[Web page revision data]
————————

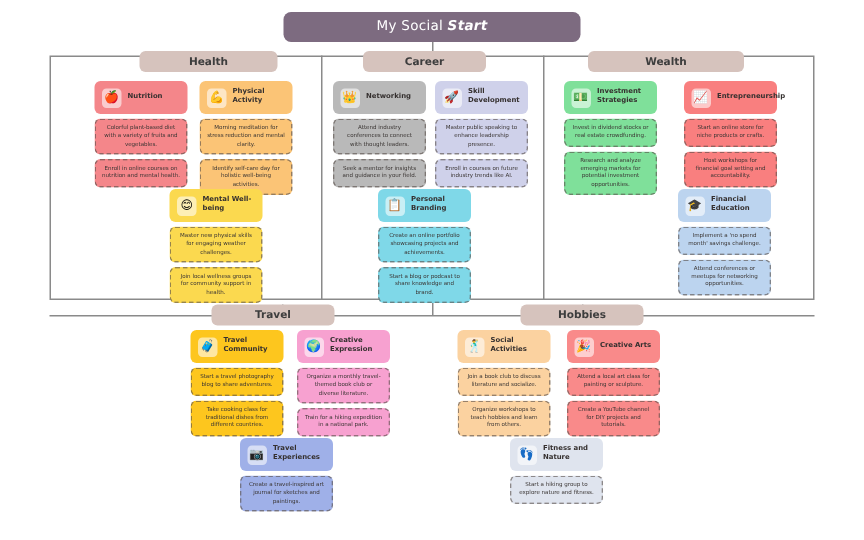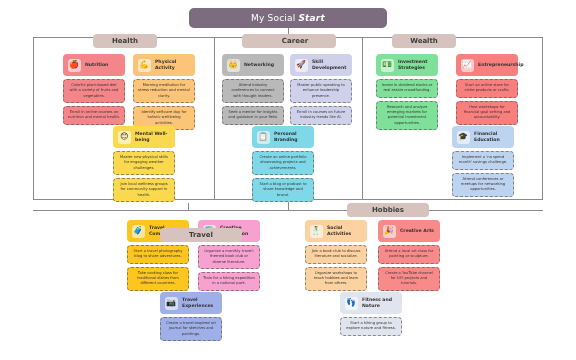--- a/index.html
+++ b/index.html
@@ -75,7 +75,7 @@
   <div class="stem" style="left:188px;top:203px;height:8px;"></div>
   <div class="stem" style="left:388px;top:203px;height:8px;"></div>
 
-  <div class="cat-pill" style="left:93px;top:34px;width:64px;">Health</div>
+  <div class="cat-pill" style="left:93px;top:34px;width:92px;">Health</div>
   <div class="cat-pill" style="left:242px;top:34px;width:82px;padding-left:12px;">Career</div>
   <div class="cat-pill" style="left:392px;top:34px;width:64px;">Wealth</div>
   <div class="cat-pill" style="left:160px;top:203px;width:82px;margin-top:25px;">Travel</div>

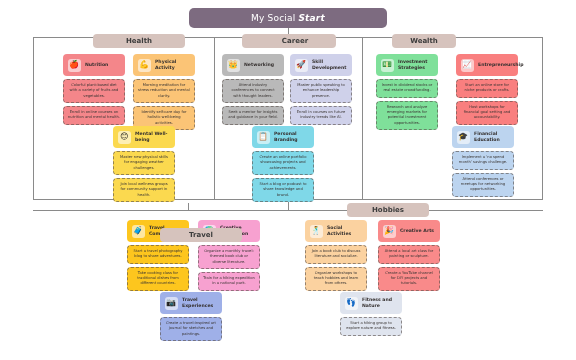--- a/index.html
+++ b/index.html
@@ -76,7 +76,7 @@
   <div class="stem" style="left:388px;top:203px;height:8px;"></div>
 
   <div class="cat-pill" style="left:93px;top:34px;width:92px;">Health</div>
-  <div class="cat-pill" style="left:242px;top:34px;width:82px;padding-left:12px;">Career</div>
+  <div class="cat-pill" style="left:242px;top:34px;width:82px;">Career</div>
   <div class="cat-pill" style="left:392px;top:34px;width:64px;">Wealth</div>
   <div class="cat-pill" style="left:160px;top:203px;width:82px;margin-top:25px;">Travel</div>
   <div class="cat-pill" style="left:347px;top:203px;width:82px;text-align:center;">Hobbies</div>

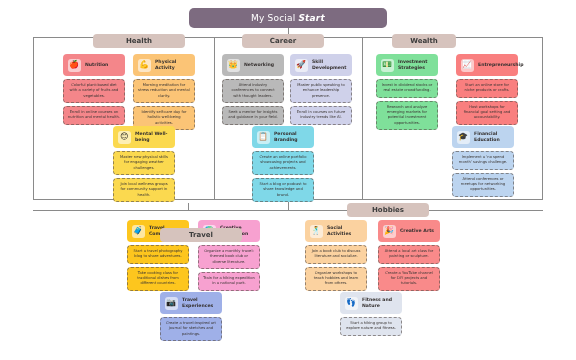--- a/index.html
+++ b/index.html
@@ -77,7 +77,7 @@
 
   <div class="cat-pill" style="left:93px;top:34px;width:92px;">Health</div>
   <div class="cat-pill" style="left:242px;top:34px;width:82px;">Career</div>
-  <div class="cat-pill" style="left:392px;top:34px;width:64px;">Wealth</div>
+  <div class="cat-pill" style="left:392px;top:34px;width:104px;">Wealth</div>
   <div class="cat-pill" style="left:160px;top:203px;width:82px;margin-top:25px;">Travel</div>
   <div class="cat-pill" style="left:347px;top:203px;width:82px;text-align:center;">Hobbies</div>
 

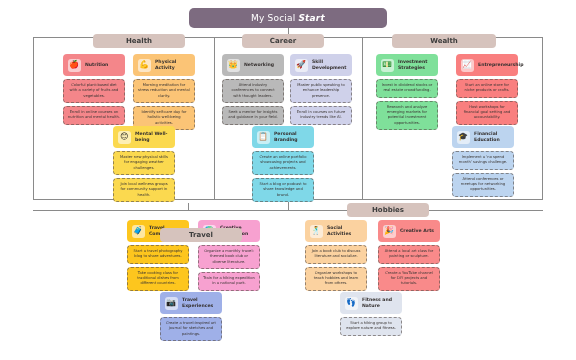--- a/index.html
+++ b/index.html
@@ -78,7 +78,7 @@
   <div class="cat-pill" style="left:93px;top:34px;width:92px;">Health</div>
   <div class="cat-pill" style="left:242px;top:34px;width:82px;">Career</div>
   <div class="cat-pill" style="left:392px;top:34px;width:104px;">Wealth</div>
-  <div class="cat-pill" style="left:160px;top:203px;width:82px;margin-top:25px;">Travel</div>
+  <div class="cat-pill" style="left:141px;top:203px;width:82px;">Travel</div>
   <div class="cat-pill" style="left:347px;top:203px;width:82px;text-align:center;">Hobbies</div>
 
   <div class="group" style="left:63px;top:54px;width:62px;">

————————

Task description
Your copy should hold every entry exactly as written, but none of the pictures.

Exercise response
--- a/index.html
+++ b/index.html
@@ -75,7 +75,7 @@
   <div class="stem" style="left:188px;top:203px;height:8px;"></div>
   <div class="stem" style="left:388px;top:203px;height:8px;"></div>
 
-  <div class="cat-pill" style="left:93px;top:34px;width:64px;">Health</div>
+  <div class="cat-pill" style="left:93px;top:34px;width:92px;">Health</div>
   <div class="cat-pill" style="left:242px;top:34px;width:82px;padding-left:12px;">Career</div>
   <div class="cat-pill" style="left:392px;top:34px;width:64px;">Wealth</div>
   <div class="cat-pill" style="left:160px;top:203px;width:82px;margin-top:25px;">Travel</div>

--- a/index.html
+++ b/index.html
@@ -76,7 +76,7 @@
   <div class="stem" style="left:388px;top:203px;height:8px;"></div>
 
   <div class="cat-pill" style="left:93px;top:34px;width:92px;">Health</div>
-  <div class="cat-pill" style="left:242px;top:34px;width:82px;padding-left:12px;">Career</div>
+  <div class="cat-pill" style="left:242px;top:34px;width:82px;">Career</div>
   <div class="cat-pill" style="left:392px;top:34px;width:64px;">Wealth</div>
   <div class="cat-pill" style="left:160px;top:203px;width:82px;margin-top:25px;">Travel</div>
   <div class="cat-pill" style="left:347px;top:203px;width:82px;text-align:center;">Hobbies</div>

--- a/index.html
+++ b/index.html
@@ -77,7 +77,7 @@
 
   <div class="cat-pill" style="left:93px;top:34px;width:92px;">Health</div>
   <div class="cat-pill" style="left:242px;top:34px;width:82px;">Career</div>
-  <div class="cat-pill" style="left:392px;top:34px;width:64px;">Wealth</div>
+  <div class="cat-pill" style="left:392px;top:34px;width:104px;">Wealth</div>
   <div class="cat-pill" style="left:160px;top:203px;width:82px;margin-top:25px;">Travel</div>
   <div class="cat-pill" style="left:347px;top:203px;width:82px;text-align:center;">Hobbies</div>
 

--- a/index.html
+++ b/index.html
@@ -78,7 +78,7 @@
   <div class="cat-pill" style="left:93px;top:34px;width:92px;">Health</div>
   <div class="cat-pill" style="left:242px;top:34px;width:82px;">Career</div>
   <div class="cat-pill" style="left:392px;top:34px;width:104px;">Wealth</div>
-  <div class="cat-pill" style="left:160px;top:203px;width:82px;margin-top:25px;">Travel</div>
+  <div class="cat-pill" style="left:141px;top:203px;width:82px;">Travel</div>
   <div class="cat-pill" style="left:347px;top:203px;width:82px;text-align:center;">Hobbies</div>
 
   <div class="group" style="left:63px;top:54px;width:62px;">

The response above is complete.